Considerando le attuali classi di reddito dei lavoratori per ciascun settore, possiamo stimare le entrate fiscali per i lavoratori domestici (314,2 milioni) e per i lavoratori agricoli (49,3 milioni), per un ammontare complessivo di 363,5 milioni di euro.
Anche in questo caso, va ribadito che i redditi di questi settori sono mediamente bassi, per cui molti lavoratori si trovano al di sotto della no tax area (addirittura tutti quelli del comparto agricolo). E vanno considerati gli effetti indiretti dovuti alle deduzioni e al bonus Dl 3/2020, per cui il vantaggio netto per lo stato scende a 276,4 milioni di euro annui.
Per quanto riguarda in particolare il lavoro domestico, i “nuovi” lavoratori regolari sono solo una piccola parte del bacino degli irregolari.
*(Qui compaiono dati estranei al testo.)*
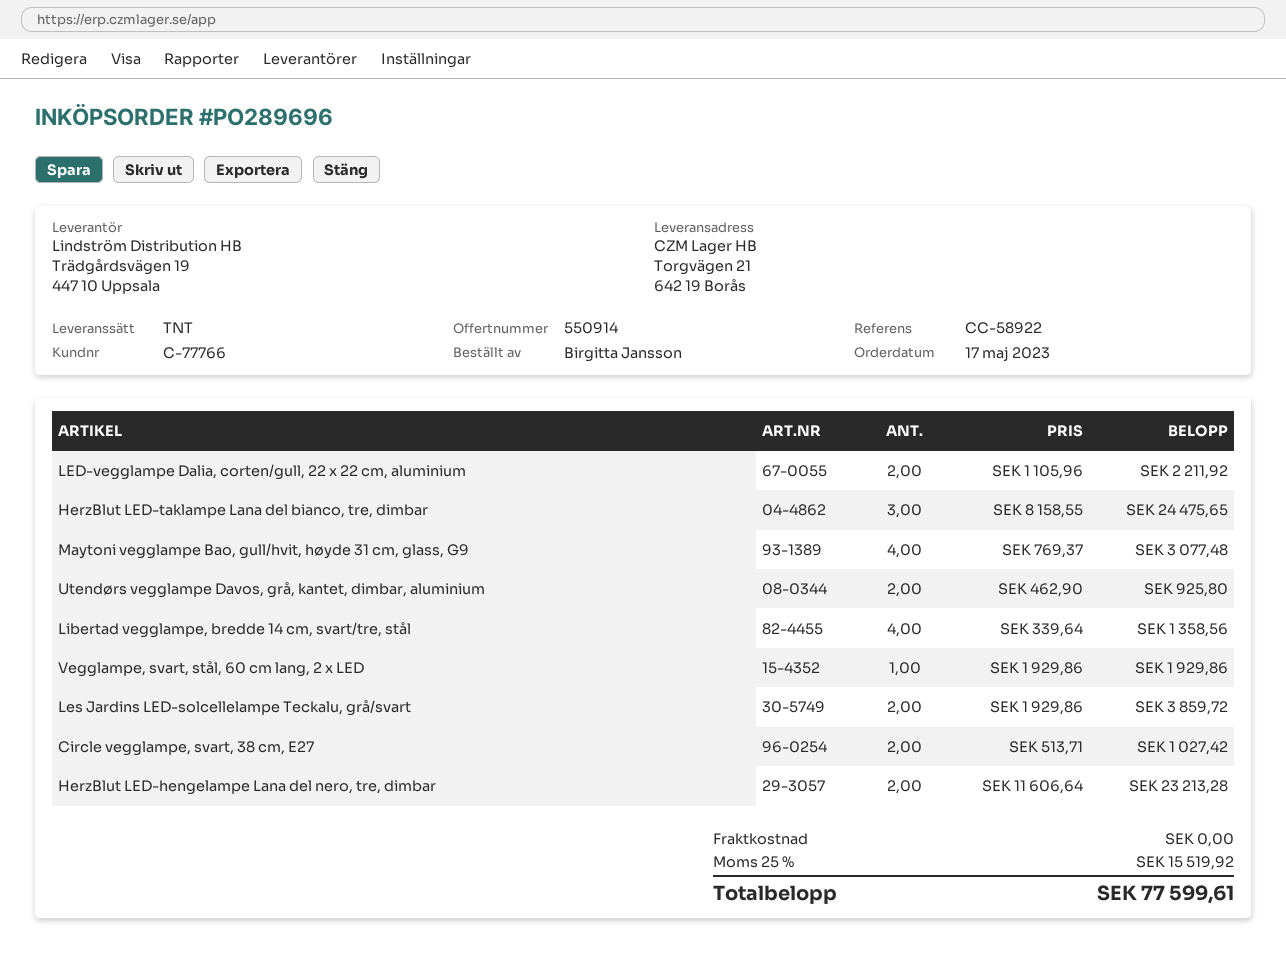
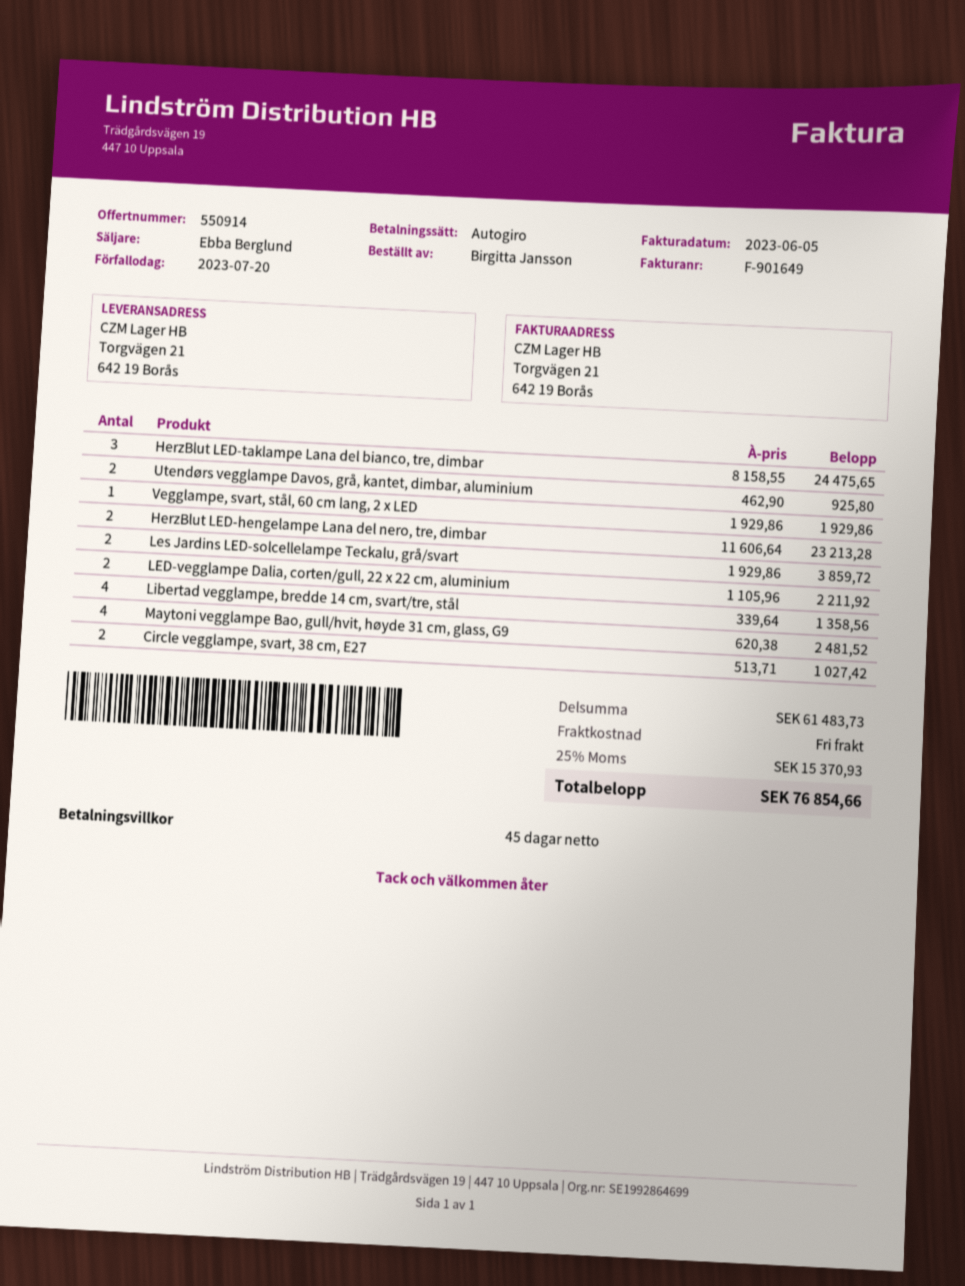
Maytoni vegglampe Bao, gull/hvit, høyde 31 cm, glass, G9: 4 x 769.37 = 3077.48 -> 4 x 620.38 = 2481.52
tax: 25% = 15519.92 -> 25% = 15370.93
total: 77599.61 -> 76854.66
Infatti, il problema non è solo la mancanza del permesso di soggiorno, ma i costi per le famiglie, soprattutto in questo periodo di incertezza causato dal Covid-19.
Con la regolarizzazione di 177 mila lavoratori domestici, la sanatoria ha permesso un’entrata di 0,3 miliardi, che si aggiungono agli importi fiscali dei lavoratori regolari (1,5 miliardi). Tuttavia, la mancanza di incentivi a favore delle famiglie-datori di lavoro che rendano più conveniente la gestione del lavoro domestico attraverso contratti regolari lascia all’economia informale oltre un milione di lavoratori domestici.
Se tutti costoro avessero un regolare contratto di lavoro, lo stato incasserebbe ulteriori 1,8 miliardi, portando le entrate fiscali a 3,6 miliardi.
Tirando le somme, possiamo affermare che la regolarizzazione 2020 abbia rappresentato un primo passo verso l’emersione del lavoro nero in ambito domestico (che, evidentemente, non riguarda solo gli stranieri), ma che non sia ancora sufficiente. Il principio guida dovrebbe essere quello di rendere economicamente più conveniente il lavoro regolare, sia per il lavoratore che per il datore di lavoro, considerando anche i benefici sociali dati dall’emersione. Per esempio, come chiedono da tempo le associazioni delle famiglie datori di lavoro, occorrono strumenti a sostegno delle famiglie, come la deducibilità delle spese per l’assistenza. Sul fronte dei lavoratori (stranieri), un incentivo alla regolarizzazione sarebbe dato dalla possibilità di “riscattare” i contributi versati in Italia anche una volta rientrati in patria, come avveniva prima della legge Bossi-Fini del 2002.